[skyrl][inference] Rollout plan for the new inference backend

## Overview

This document outlines the incremental execution plan to validate and battle-test the new HTTP-based inference stack (`RemoteInferenceClient` \+ `ServerGroup` \+ `InferenceRouter`) against all existing functionality in `skyrl_train/inference_engines/`.

**Goal**: Achieve feature parity before Phase 4 (removing legacy code).
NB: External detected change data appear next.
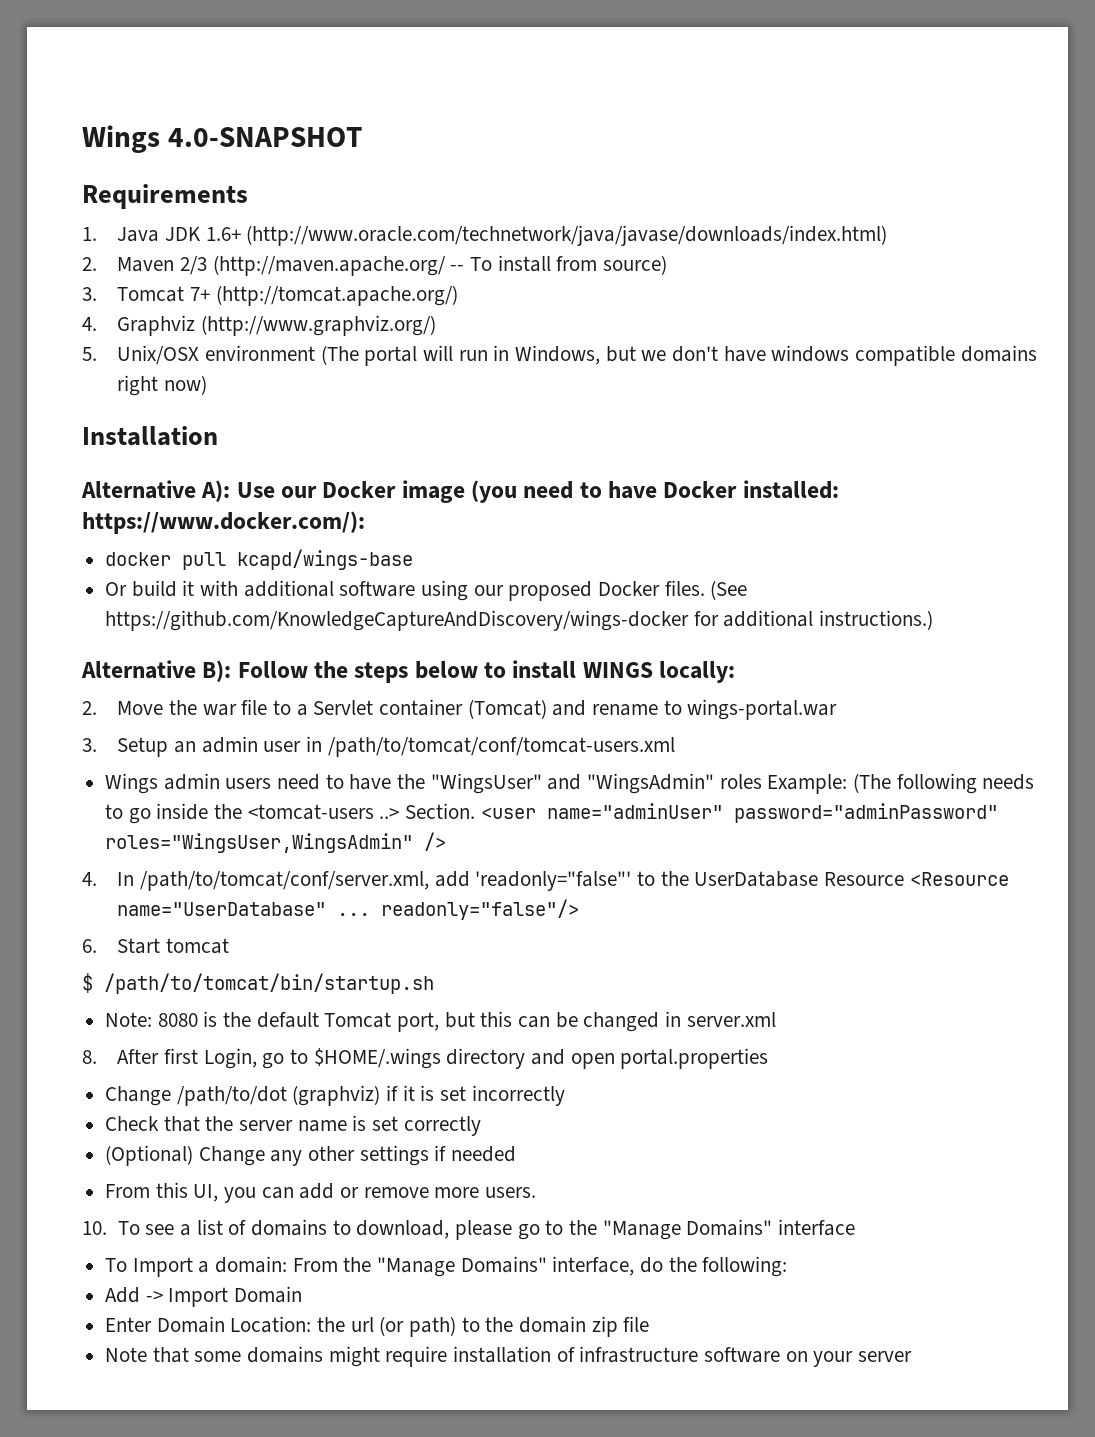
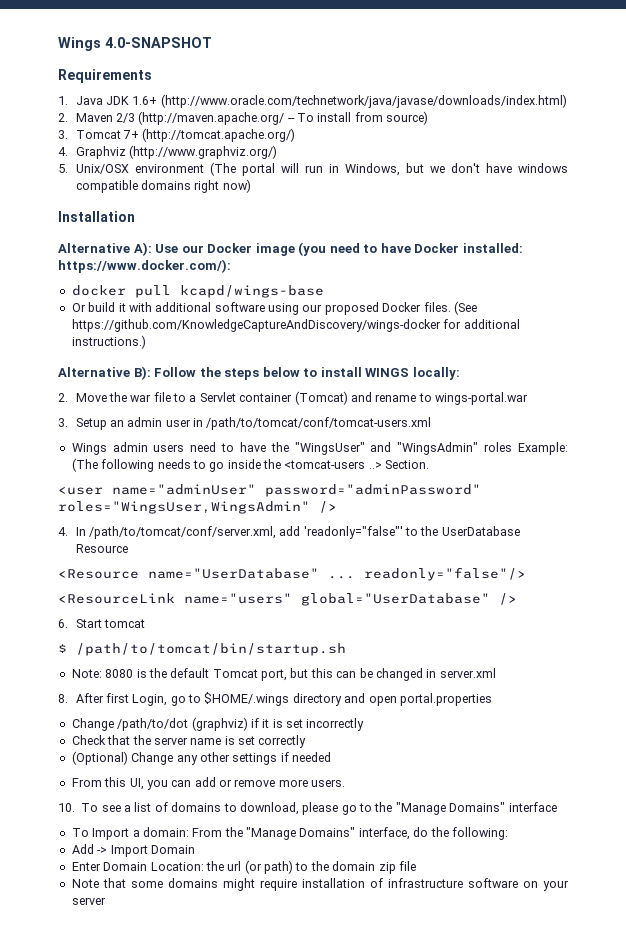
- Wings admin users need to have the "WingsUser" and "WingsAdmin" roles Example: (The following needs to go inside the <tomcat-users ..> Section. <user name="adminUser" password="adminPassword" roles="WingsUser,WingsAdmin" />
+ Wings admin users need to have the "WingsUser" and "WingsAdmin" roles Example: (The following needs to go inside the <tomcat-users ..> Section.
+ <user name="adminUser" password="adminPassword" roles="WingsUser,WingsAdmin" />
- 4. In /path/to/tomcat/conf/server.xml, add 'readonly="false"' to the UserDatabase Resource <Resource name="UserDatabase" ... readonly="false"/>
+ 4. In /path/to/tomcat/conf/server.xml, add 'readonly="false"' to the UserDatabase Resource
+ <Resource name="UserDatabase" ... readonly="false"/>
+ <ResourceLink name="users" global="UserDatabase" />

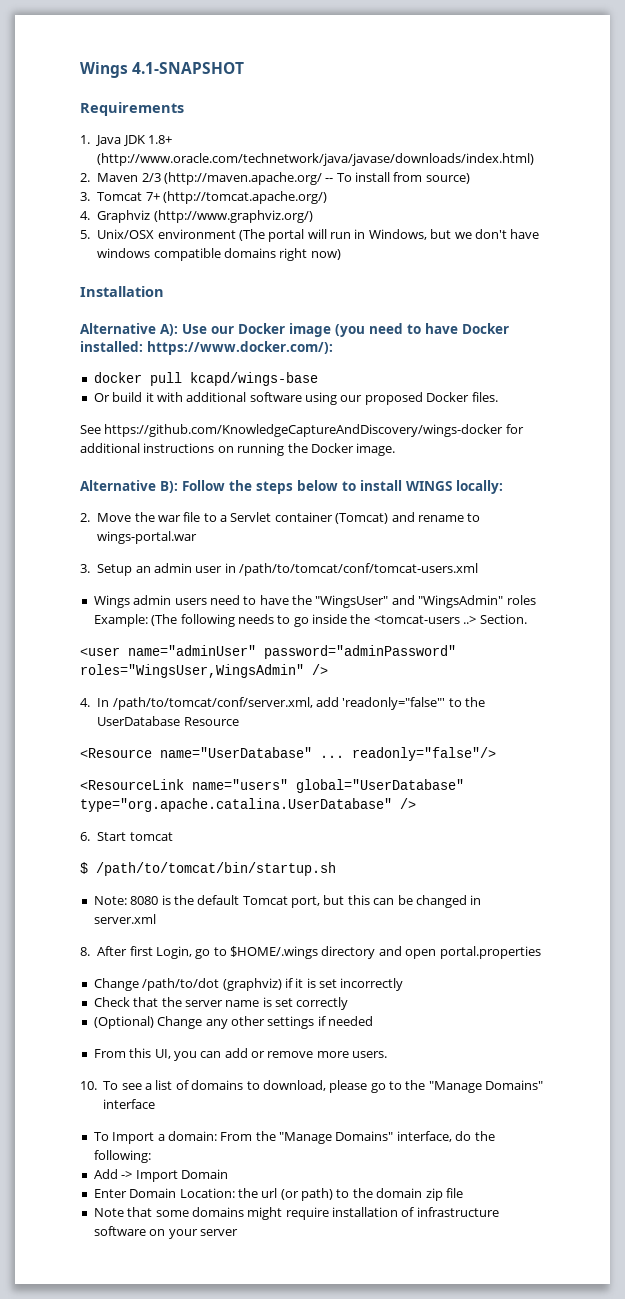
- Wings 4.0-SNAPSHOT
+ Wings 4.1-SNAPSHOT
- 1. Java JDK 1.6+ (http://www.oracle.com/technetwork/java/javase/downloads/index.html)
+ 1. Java JDK 1.8+ (http://www.oracle.com/technetwork/java/javase/downloads/index.html)
- Or build it with additional software using our proposed Docker files. (See https://github.com/KnowledgeCaptureAndDiscovery/wings-docker for additional instructions.)
+ Or build it with additional software using our proposed Docker files.
+ See https://github.com/KnowledgeCaptureAndDiscovery/wings-docker for additional instructions on running the Docker image.
- <ResourceLink name="users" global="UserDatabase" />
+ <ResourceLink name="users" global="UserDatabase" type="org.apache.catalina.UserDatabase" />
**Feature Flag**: All tests should pass with `_SKYRL_USE_NEW_INFERENCE=1`

Initial RFC #845: In this RFC we outlined the intended change.
Last PR in the series feature gated by `_SKYRL_USE_NEW_INFERENCE` #931 

---

## Incremental Rollout Sequence

### Master Task Table

| \# | Scenario | vLLM Deps | Priority | Complexity | Status | Owner |
| :---- | :---- | :---- | :---- | :---- | :---- | :---- |
| **Core (Wave 1 \- Validate Now)** |  |  |  |  |  |  |
| 1 | Basic colocated: 4x TP=1, FSDP2, NCCL sync | Current | P0 | Low |  |  |
| 2 | Non-colocated: 4x TP=1 inference, TP4 training | Current | P0 | Low |  |  |
| 3 | Remote server: standalone vLLM, HTTP weight sync | Current | P0 | Low | |  |
| **Async (Wave 2 \- Core Async Features)** |  |  |  |  |  |  |
| 4 | One-step off-policy async | Current | P1 | Medium |  |  |
| 5 | Fully async: in-flight weight update (abort mode) | Current | P1 | High |  |  |
| **Multi-Turn (Wave 3 \- Session Routing)** |  |  |  |  |  |  |
| 6 | Token-in/Token-out (TITO) multi-turn | Current | P1 | Medium |  |  |
| 7 | SkyRL Gym HTTP generator (chat completions) | Current | P1 | Medium |  |  |
| **Parallelism (Wave 4 \- Scale Testing)** |  |  |  |  |  |  |
| 8 | Colocated TP \> 1 (2x TP=2) | Current | P2 | Low |  |  |
| 9 | Megatron backend (TP2×PP2 training) | Current | P2 | Medium |  |  |
| 10 | MoE with DP Expert Parallelism | Current | P2 | Medium |  |  |
| **Advanced (Wave 5 \- Feature Parity)** |  |  |  |  |  |  |
| 11 | LoRA adapter fine-tuning | Current | P2 | Medium |  |  |
| 12 | FlashRL (int8/fp8 quantization) | Current / might need RFC \#31848 and the QERL PR | P2 | High |  |  |
| **Blocked on vLLM RFCs (Wave 6\)** |  |  |  |  |  |  |
| 13 | Fully async: pause mode="keep" (no abort) | RFC \#[32103](https://github.com/vllm-project/vllm/issues/31848) | P3 | Low | ⏳ |  |
| 14 | Native weight sync (no worker extension) | RFC \#[31848](https://github.com/vllm-project/vllm/issues/31848) | P3 | Medium | ⏳ |  |
| 15 | CUDA IPC weight sync (colocated fast path) | RFC \#[31848](https://github.com/vllm-project/vllm/issues/31848) | P3 | Medium | ⏳ |  |

---

## Wave 1: Core Scenarios (Validate Now)

These are the foundational tests that MUST pass before any rollout.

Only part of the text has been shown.